INPUT FOR THIS TASK below:

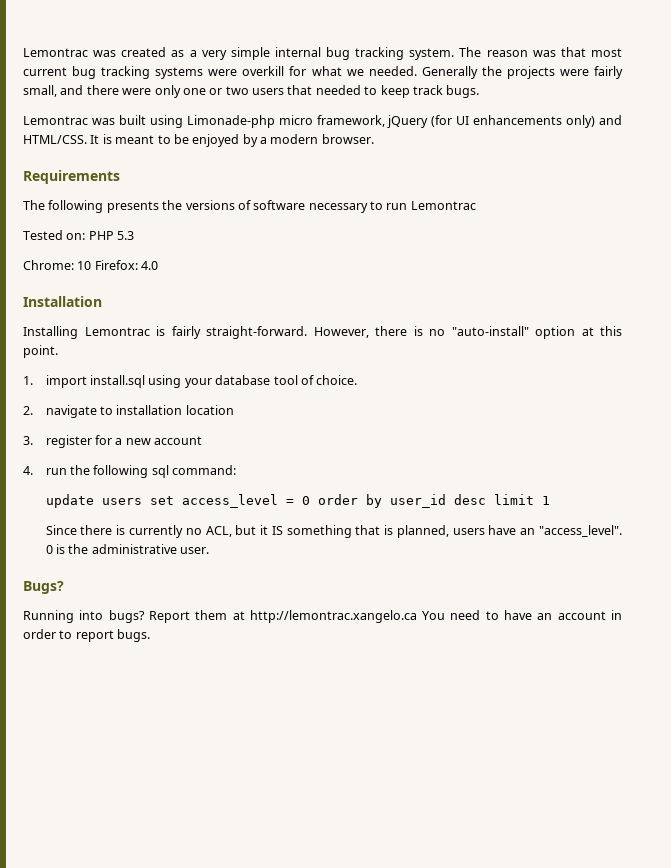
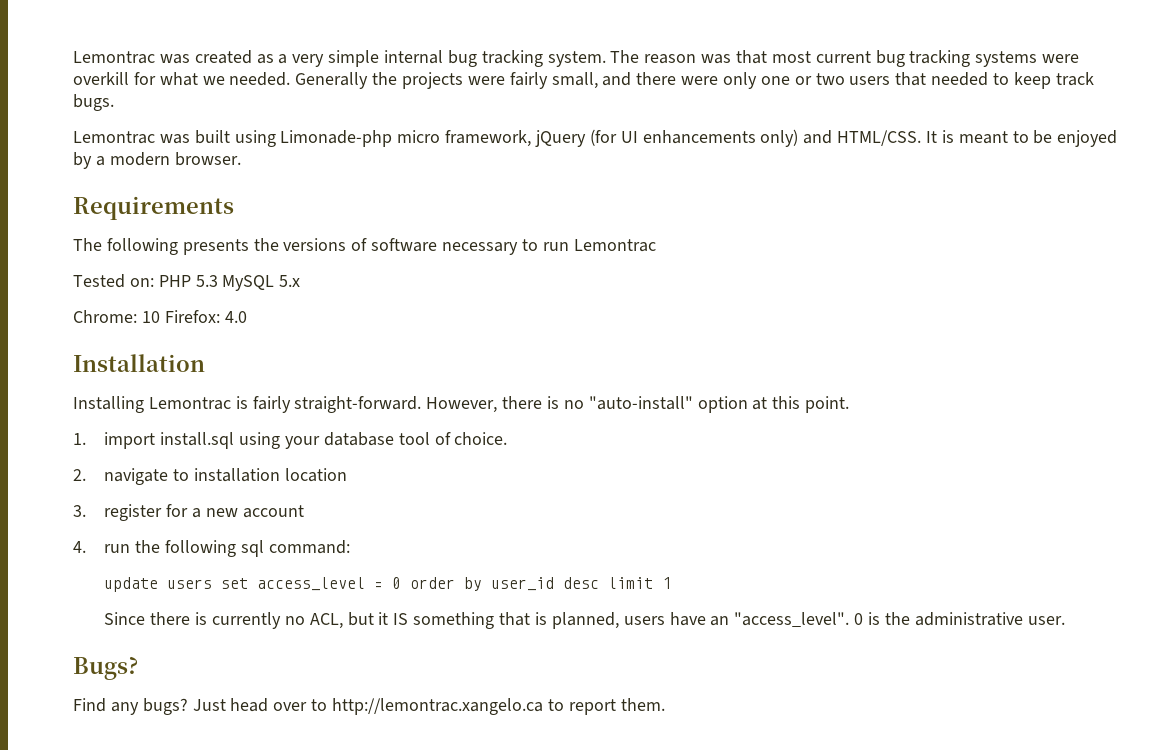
(135, 235) none -> [222,275,301,291] MySQL 5.x
[23,610,622,623] [23,629,56,639] Running into bugs? Report them at http://lemontrac.xangelo.ca You need to have an account in order -> [73,698,544,715] Find any bugs? Just head over to http://lemontrac.xangelo.ca
[117,629,151,642] bugs. -> [620,698,665,711] them.

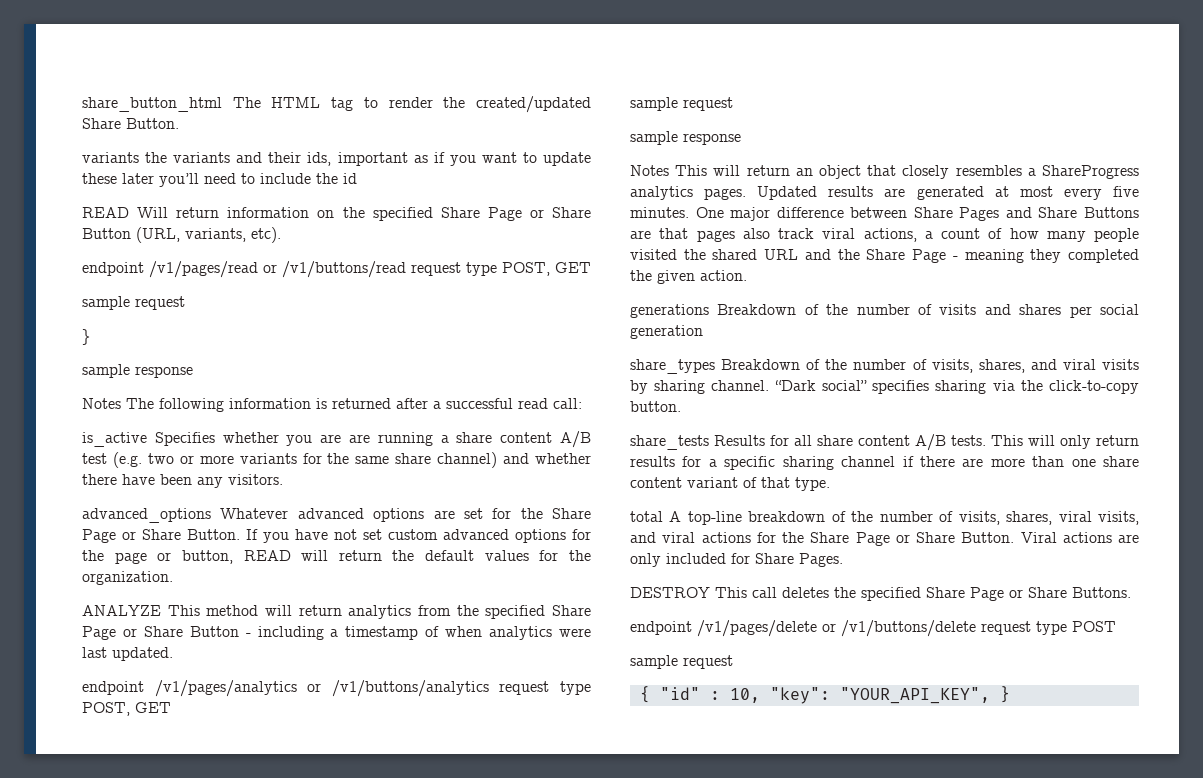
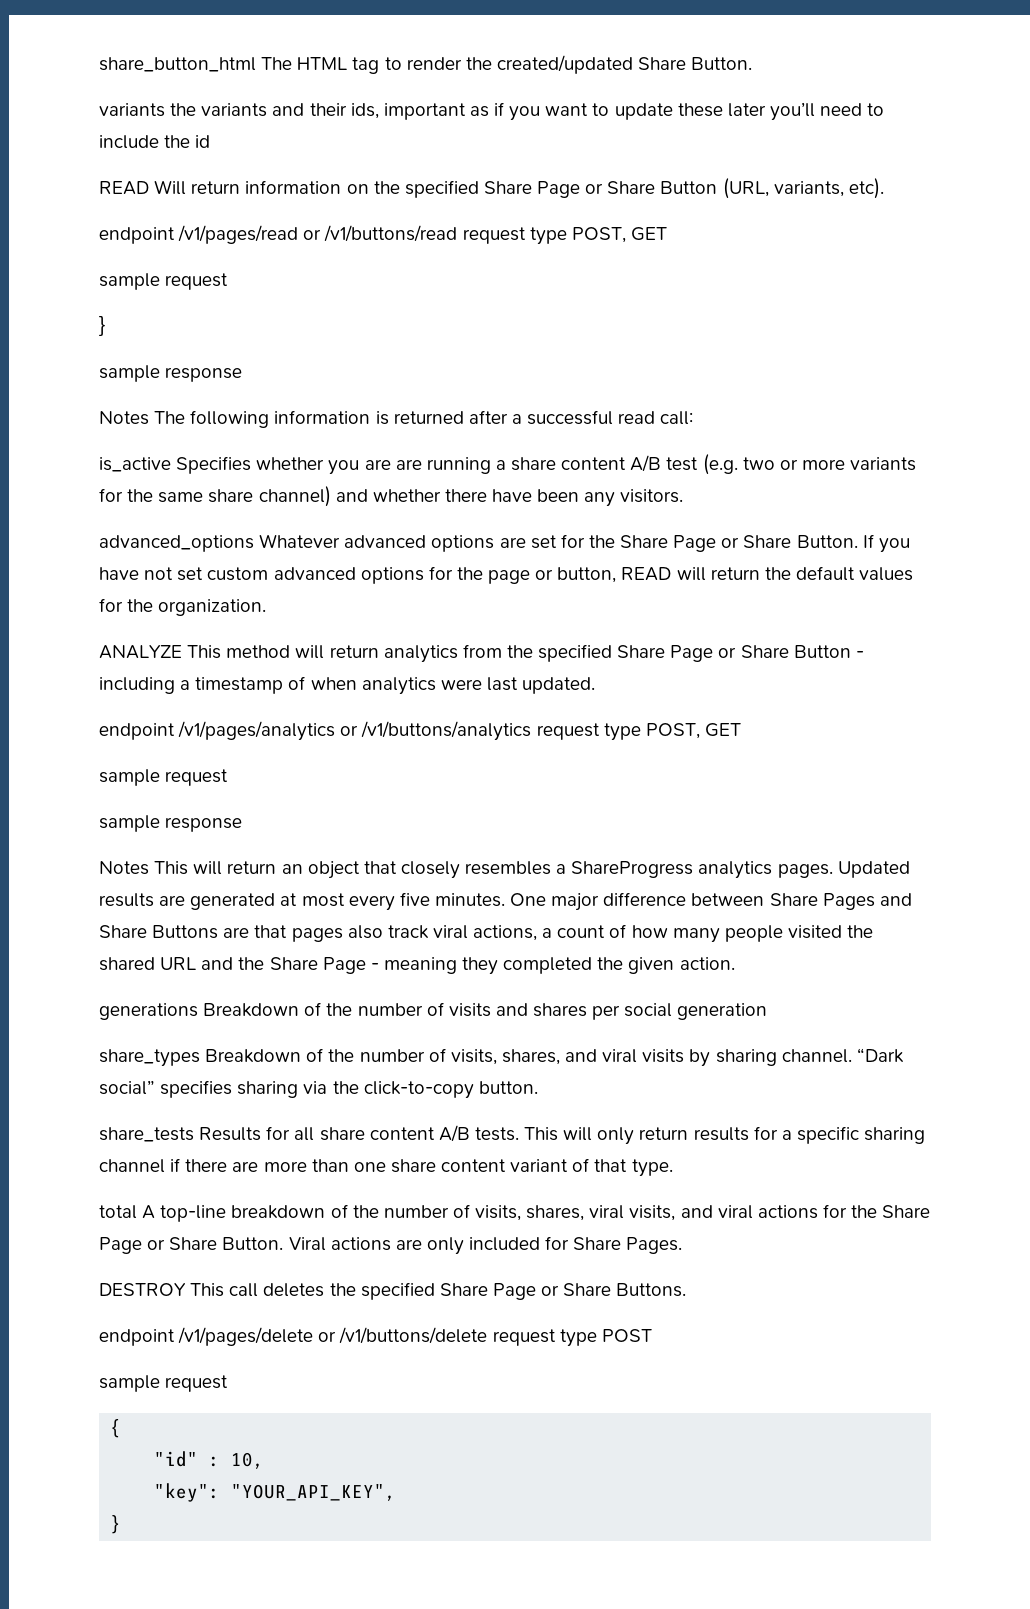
(650, 694) none -> (122, 1428) //
(760, 695) none -> (265, 1460) //
(990, 695) none -> (397, 1492) //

End of INPUT FOR THIS TASK.

> WHAT THE EXERCISE ASKS
Leave the pictures out and write out every entry exactly as given.

> ANSWER FOR THE TASK
(135, 235) none -> [222,275,301,291] MySQL 5.x
[23,610,622,623] [23,629,56,639] Running into bugs? Report them at http://lemontrac.xangelo.ca You need to have an account in order -> [73,698,544,715] Find any bugs? Just head over to http://lemontrac.xangelo.ca
[117,629,151,642] bugs. -> [620,698,665,711] them.

(650, 694) none -> (122, 1428) //
(760, 695) none -> (265, 1460) //
(990, 695) none -> (397, 1492) //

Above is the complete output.